Buster Posey offers insight into Giants’ pursuit of Shohei Ohtani – NBC Sports Bay Area & California

Buster Posey offers insight into Giants’ pursuit of Shohei Ohtani – NBC Sports Bay Area & California

The Giants failed in their attempt to sign Shohei Ohtani, but Buster Posey believes the team’s top brass did everything they could in their pursuit of the two-way MLB star.

The former San Francisco star catcher, who is now part of the team’s ownership group, told The Athletic’s Andrew Baggarley in an exclusive interview that the Giants are currently in a “free agent slump” after losing Ohtani to the Los Angeles Dodgers. But he has faith that franchising can turn things around.

Posey, along with new Giants manager Bob Melvin, president of baseball operations Farhan Zaidi, and owner Greg Johnson met with Ohtani at Oracle Park on December 2 before the Japanese talent made his free agency decision. Ohtani had the opportunity to be something special for San Francisco, and Posey shared with Bajarley his letter to the star, but despite the Giants agreeing to a similar deal, Ohtani ultimately decided to stay in Southern California for an unusual 10 years. , Dodgers contract worth $700 million.

“I just wanted him to understand my level of love for the San Francisco Giants and the city of San Francisco and for him to understand how much I appreciate the history here and want him to be a part of that history from now on,” Bossy told Baggarly. “It was a unique opportunity. I just feel like him coming to the Giants would have been transformative, obviously for the baseball team but also would have given the city the boost we were all looking for.”

Bossy told Bajarley he didn’t think the Giants could have done anything more with Ohtani Stadium, and Zaidi on Tuesday told reporters the team felt the decision came down to geography. Posey suggests that San Francisco’s reputation may have played a role.
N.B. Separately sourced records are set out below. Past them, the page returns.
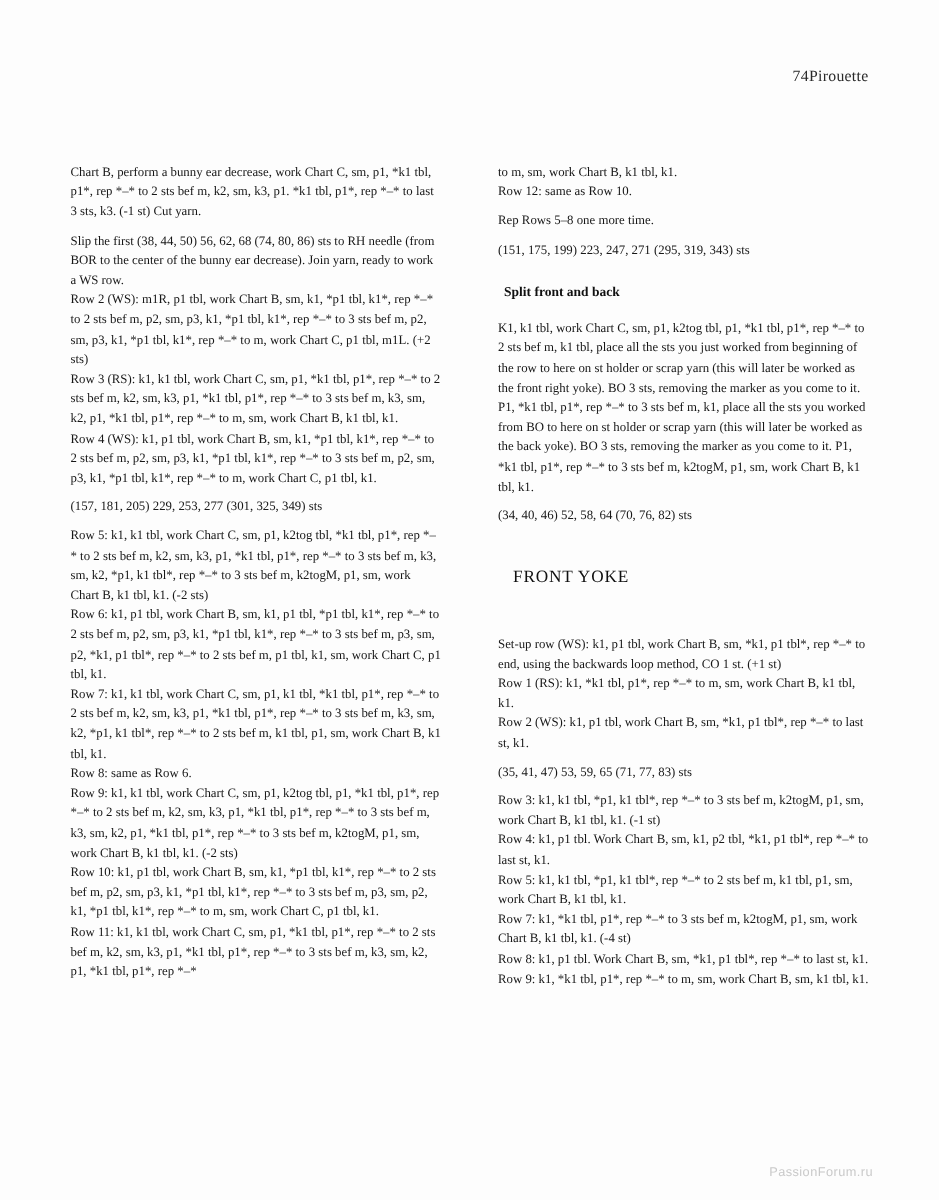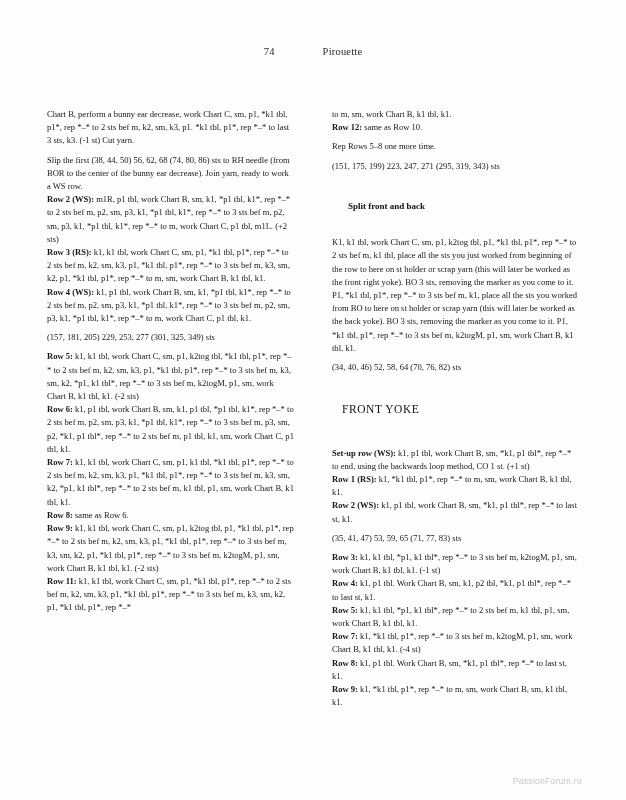--- a/index.html
+++ b/index.html
@@ -28,7 +28,7 @@
     right: 47px;
     height: 16px;
     display: flex;
-    justify-content: center;
+    justify-content: flex-end;
     align-items: baseline;
     font-size: 10.5px;
     color: #2a2a2a;

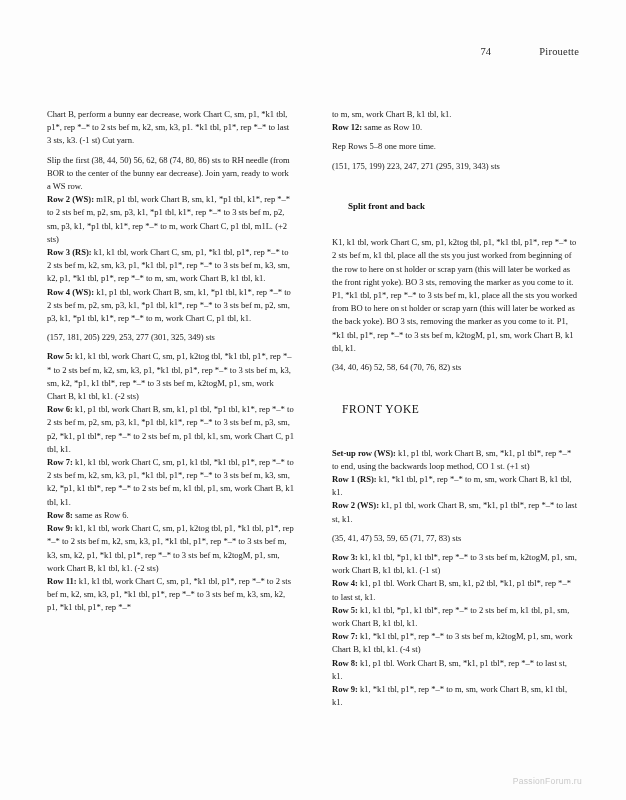--- a/index.html
+++ b/index.html
@@ -39,7 +39,6 @@
   }
   .booktitle {
     font-size: 10.5px;
-    margin-left: 48px;
   }
   
   .columns {

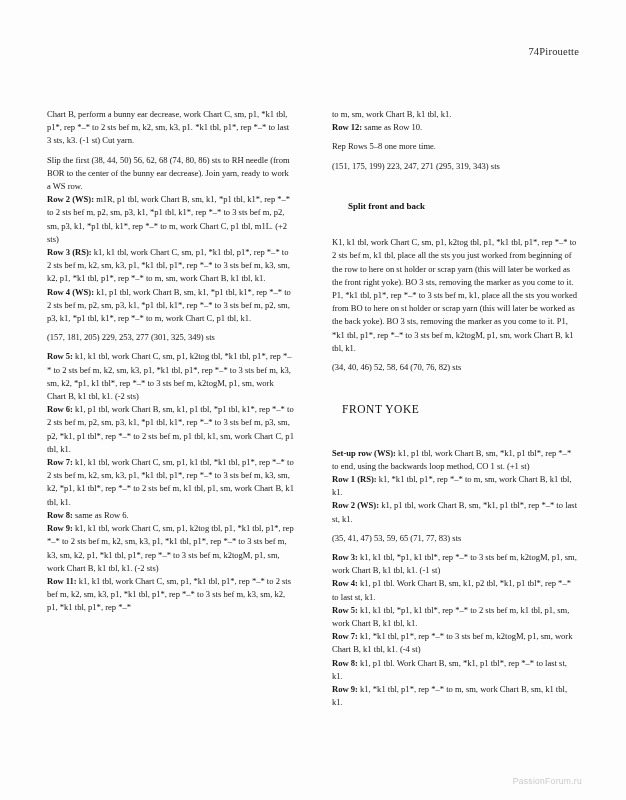--- a/index.html
+++ b/index.html
@@ -70,7 +70,7 @@
     height: 17px;
   }
   b, .b {
-    font-weight: bold;
+    font-weight: normal;
   }
   .sec-head {
     font-size: 11.5px;

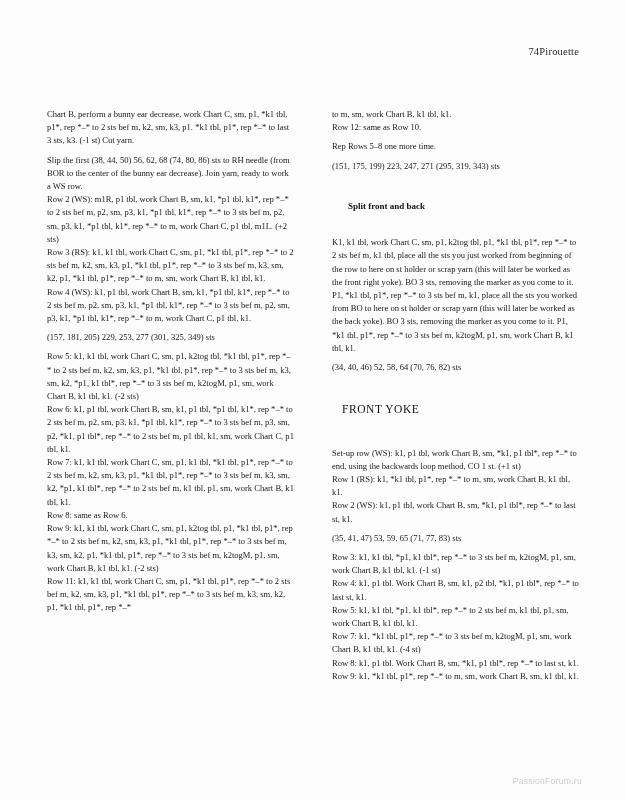--- a/index.html
+++ b/index.html
@@ -82,7 +82,7 @@
   .sub-head {
     font-size: 9px;
     font-weight: bold;
-    margin: 16px;
+    margin: 4px;
     color: #111;
     font-family: Liberation Serif, serif;
   }

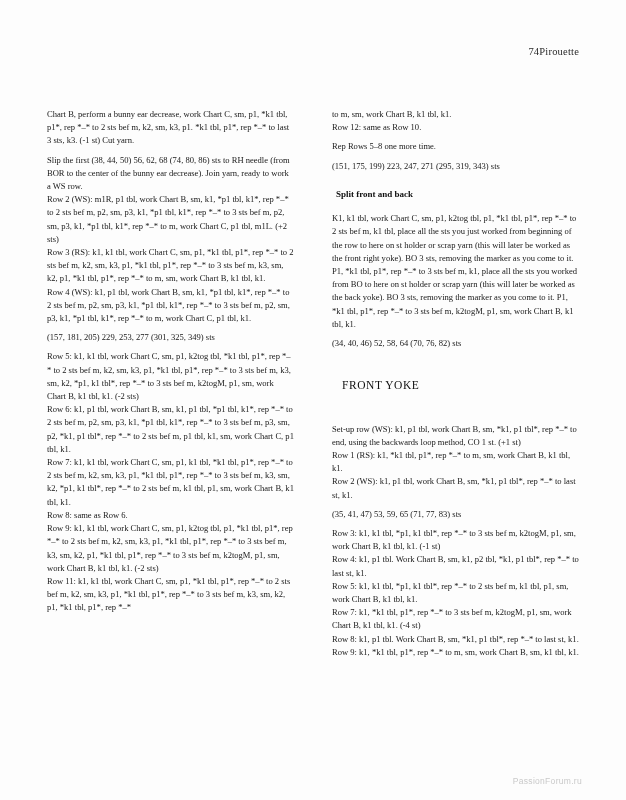--- a/index.html
+++ b/index.html
@@ -122,6 +122,7 @@
         <p class="para"><b>Row 7:</b><span> k1, k1 tbl, work Chart C, sm, p1, k1 tbl, *k1 tbl, p1*, rep *–* to 2 sts bef m, k2, sm, k3, p1, *k1 tbl, p1*, rep *–* to 3 sts bef m, k3, sm, k2, *p1, k1 tbl*, rep *–* to 2 sts bef m, k1 tbl, p1, sm, work Chart B, k1 tbl, k1.</span></p>
         <p class="para"><b>Row 8:</b><span> same as Row 6.</span></p>
         <p class="para"><b>Row 9:</b><span> k1, k1 tbl, work Chart C, sm, p1, k2tog tbl, p1, *k1 tbl, p1*, rep *–* to 2 sts bef m, k2, sm, k3, p1, *k1 tbl, p1*, rep *–* to 3 sts bef m, k3, sm, k2, p1, *k1 tbl, p1*, rep *–* to 3 sts bef m, k2togM, p1, sm, work Chart B, k1 tbl, k1. (-2 sts)</span></p>
+        <p class="para"><b>Row 10:</b><span> k1, p1 tbl, work Chart B, sm, k1, *p1 tbl, k1*, rep *–* to 2 sts bef m, p2, sm, p3, k1, *p1 tbl, k1*, rep *–* to 3 sts bef m, p3, sm, p2, k1, *p1 tbl, k1*, rep *–* to m, sm, work Chart C, p1 tbl, k1.</span></p>
         <p class="para"><b>Row 11:</b><span> k1, k1 tbl, work Chart C, sm, p1, *k1 tbl, p1*, rep *–* to 2 sts bef m, k2, sm, k3, p1, *k1 tbl, p1*, rep *–* to 3 sts bef m, k3, sm, k2, p1, *k1 tbl, p1*, rep *–*</span></p>
       </div>
     <div class="col" id="col-right">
“The thing that I think is noteworthy, and the thing that unfortunately keeps coming up from players and even their wives is that there is a little bit of unease with the city itself, in terms of the state of the city, with crime and drugs,” Posey explained to Baggarly. “Whether that’s completely fair or not, perception is reality. It’s a frustrating cycle, I think, and not just with baseball. Baseball is secondary to life and the important things in life. But in terms of free pursuit, I’ve seen it impact things “

The three-time World Series champion went on to tell Bajarley that he loves the Bay Area, and that he and his family, who recently returned after a year in Georgia, share a “deep bond” with the area. Just as he believes the Giants will finally land the star they’ve been looking for in free agency, Posey sees brighter days ahead for the city.

“I’m not going to pretend that I know more than I do about what the transition will look like, but sometimes things can happen faster than we think,” Posey told Baggarly. “Coronavirus is a perfect example of this as it has affected a lot of things. I think it can happen in the opposite direction and in a positive way as well.”
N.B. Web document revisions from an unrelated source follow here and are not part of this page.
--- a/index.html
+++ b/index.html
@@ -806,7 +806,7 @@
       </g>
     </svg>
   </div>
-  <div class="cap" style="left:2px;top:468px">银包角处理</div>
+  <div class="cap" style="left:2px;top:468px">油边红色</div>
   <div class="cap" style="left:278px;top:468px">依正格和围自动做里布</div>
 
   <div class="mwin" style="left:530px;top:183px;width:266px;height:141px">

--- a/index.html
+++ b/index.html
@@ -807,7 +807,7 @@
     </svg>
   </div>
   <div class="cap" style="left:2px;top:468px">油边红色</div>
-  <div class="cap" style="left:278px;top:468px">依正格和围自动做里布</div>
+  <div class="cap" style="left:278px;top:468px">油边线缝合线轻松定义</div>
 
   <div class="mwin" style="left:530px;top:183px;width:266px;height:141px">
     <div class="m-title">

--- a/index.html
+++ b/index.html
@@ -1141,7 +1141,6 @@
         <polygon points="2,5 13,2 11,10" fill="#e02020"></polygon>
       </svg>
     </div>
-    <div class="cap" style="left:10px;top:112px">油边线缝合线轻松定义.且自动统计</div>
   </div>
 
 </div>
This was the second time Posey had been in the room as the Giants offered their free agent pitch to Ohtani, as San Francisco requested his services after the 2017 MLB season before he signed with the Los Angeles Angels. When Bossy heard that Ohtani had decided to pick the Dodgers this time, he told Baggarley that the news was “difficult” and left him feeling “really upset.”

Bossy knows homegrown talent can win championships, as the Giants proved during his tenure in 2010, 2012 and 2014. However, Ohtani’s decision does not diminish his impact, even if San Francisco gave it everything it could.

And what better way for Posey to sum up that pain than with the perfect baseball analogy?

“I’ve been thinking about it since the news came out,” Posey said when Bajarley asked if the Giants could do anything more. “I really don’t think so. It’s different but it’s similar to playing the game: I always wanted to feel when you finished, whether you won or lost, that you nailed it. I really feel like we did that.”

“I also gave this analogy to someone: My whole career, I’d rather have three broken bats in a game than three hits on somebody. For people to say, ‘Well, you did everything you could.’ I hit the goal.” The ball is on the nose. “It’s like, yeah, but in the end you want results. Unfortunately, we didn’t get the result so, you know, we’ll keep pushing.”